Estudar os diferentes dialetos e registros no português brasileiro ajuda-nos a compreender o interessante fenômeno da variação linguística.

Dialetos e registros no português brasileiro
As variedades linguísticas podem ser encontradas nos diferentes dialetos e registros, elementos de nossa rica identidade cultural

Você já deve saber que a língua portuguesa, sobretudo o português brasileiro, é permeada por particularidades e características advindas do dinamismo das relações sociais: a todo momento participamos de situações comunicacionais e, para isso, acessamos nosso léxico considerando diversos fatores, entre eles, a adequação linguística.

Os diferentes dialetos e registros no português brasileiro são importantes elementos das variações linguísticas, e compreender suas relações com o idioma é fundamental para eliminar o preconceito linguístico que desconsidera a mutabilidade e a dinamicidade da língua. Na verdade, a língua é um instrumento do falante e para o falante, constituindo-se como produto das relações históricas, sociais e culturais.

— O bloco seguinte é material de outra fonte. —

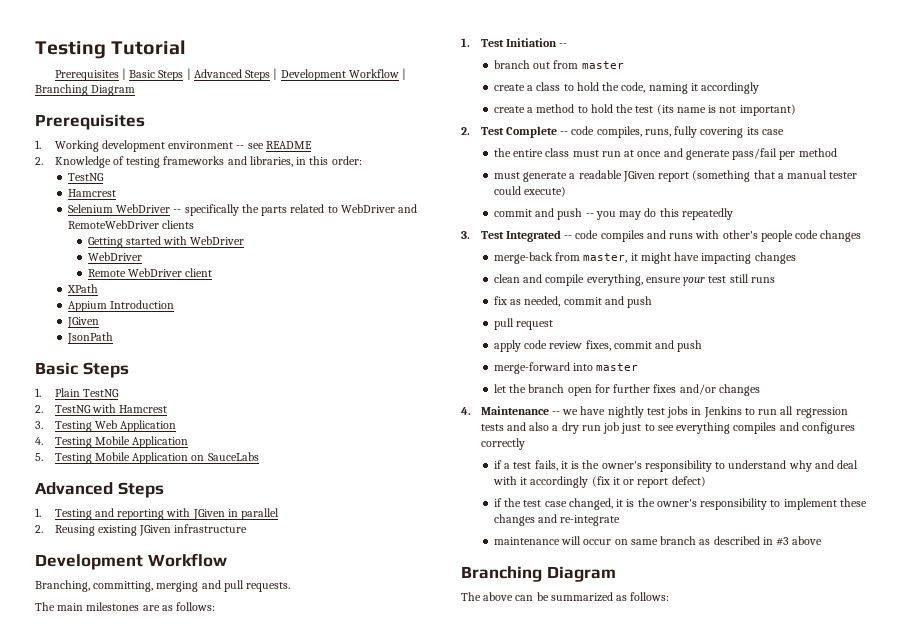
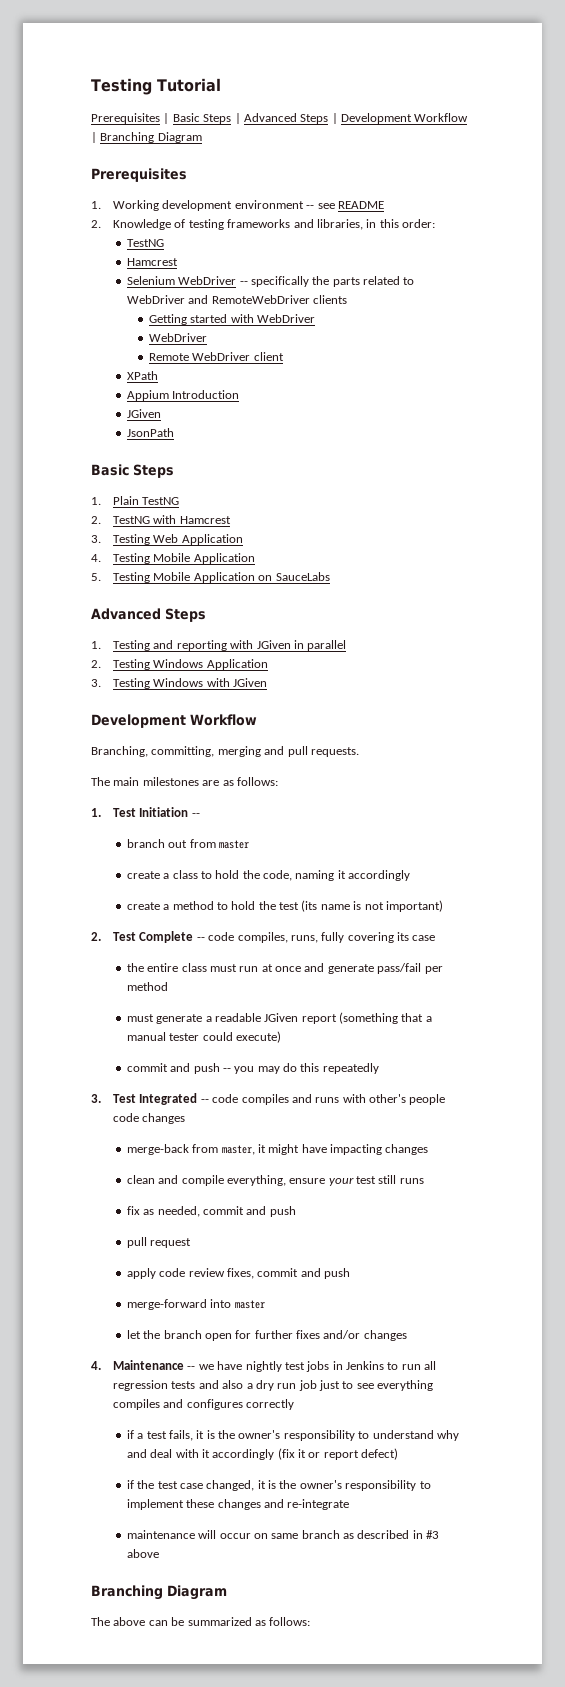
[54,524,248,536] Reusing existing JGiven infrastructure -> [113,659,268,670] [91,678,268,689] Testing Windows Application // 3. Testing Windows with JGiven

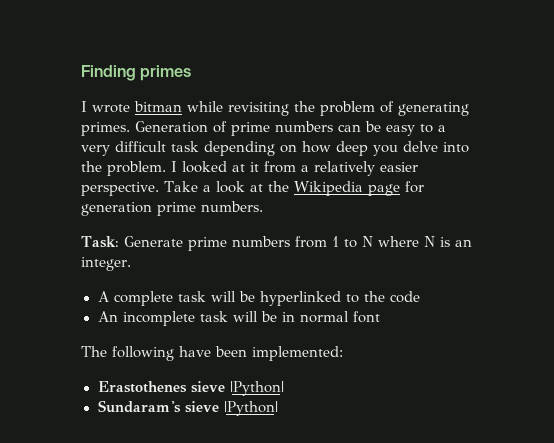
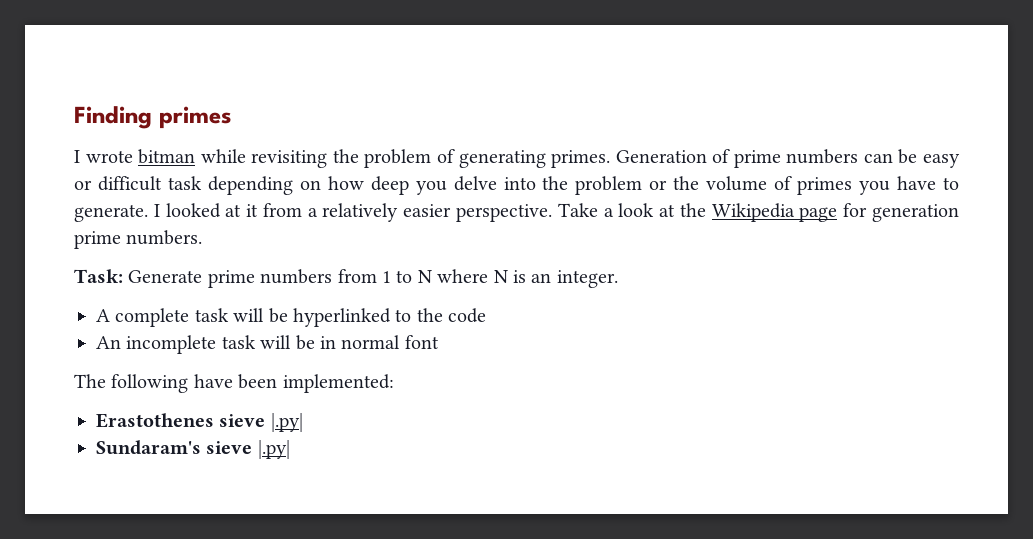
[420,124,446,133] [81,145,110,156] to a very -> [74,180,92,190] or
[107,161,166,176] problem. -> [575,176,959,195] [74,204,148,222] problem or the volume of primes you have to generate.
[229,381,284,396] |Python| -> [270,413,303,432] |.py|
[223,401,278,416] |Python| -> [257,440,290,459] |.py|

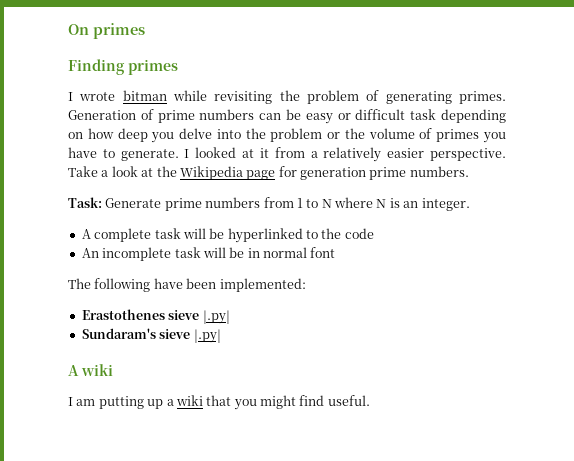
(74, 117) none -> [68,23,145,39] On primes //
(290, 449) none -> [68,364,113,376] [68,395,370,410] // A wiki // I am putting up a wiki that you might find useful.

Os dialetos e registros são fenômenos que comprovam na prática que não existe um modelo linguístico a ser seguido nas modalidades oral e escrita, visto que as idiossincrasias dos falantes devem ser respeitadas.

Para explicar melhor o que são dialetos e registros da língua portuguesa, observe as diferenças existentes entre os dois elementos:

Dialetos: estão relacionados às variedades linguísticas próprias de uma região ou território, bem como às variações encontradas na fala de determinados grupos sociais. As diferenças linguísticas também estão associadas à idade dos falantes, sexo, nível de exposição aos saberes convencionais e à própria evolução histórica da língua. Observe o exemplo no poema de Zé da Luz, texto literário que ilustra de maneira artística (alguns exageros comuns aos recursos expressivos podem ser notados) características de um dialeto encontrado na região Nordeste do país:

Ai se sêsse

Se um dia nóis se gostasse
Se um dia nóis se queresse
Se nóis dois se empareasse
Se juntim nóis dois vivesse
Se juntim nóis dois morasse
Se juntim nóis dois drumisse
Se juntim nóis dois morresse
Se pro céu nóis assubisse
Mas porém acontecesse de São Pedro não abrisse
a porta do céu e fosse te dizer qualquer tulice
E se eu me arriminasse
E cum tu eu insistisse pra que eu me arresolvesse
E a minha faca puxasse
E o bucho do céu furasse
Tarvês que nóis dois ficasse
Tarvês que nóis dois caísse
E o céu furado arriasse e as virgi toda fugisse.

♣ Registros: estão relacionados às variedades padrão e não padrão. O grau de formalidade em determinada situação comunicacional definirá qual registro será adotado: a norma culta ou a norma popular. A melhor opção será aquela que cumprir melhor sua função social, estabelecendo assim uma maior sintonia entre os interlocutores. Isso quer dizer que cada situação requer do falante um comportamento linguístico específico: você, em uma entrevista de emprego ou em um seminário da escola, certamente adotará a norma culta, evitando assim dialetos e gírias (marcas do coloquialismo), da mesma maneira que fará escolhas linguísticas informais em suas relações cotidianas com a família e amigos. Observe um claro exemplo de inadequação linguística e seus prejuízos para a comunicação:

A tirinha acima ilustra a inadequação linguística: Calvin faz uso da norma culta em uma situação em que a norma popular seria a melhor opção
A tirinha acima ilustra a inadequação linguística: Calvin faz uso da norma culta em uma situação em que a norma popular seria a melhor opção

Observar a manifestação dos diferentes dialetos e registros nos faz entender que a língua é um conjunto de variedades, e todas essas variedades são importantes. Prestigiar apenas a norma culta em detrimento da norma popular apenas colabora com o preconceito linguístico, ideia equivocada que costuma incidir principalmente sobre os falantes socialmente oprimidos. Os dialetos não são manifestações linguísticas menores, apenas evidenciam que todos estamos expostos a fatores extralinguísticos que influenciam a fala, sejam eles fatores culturais, sociais ou históricos. A norma culta é uma das variedades possíveis e deve ser utilizada em situações em que seu emprego cumpra de maneira mais eficiente a comunicação entre os interlocutores. Sendo assim, é preciso considerar as variáveis e abrir mão do conceito simplista que divide a língua apenas entre aquilo que é supostamente certo e o que é errado.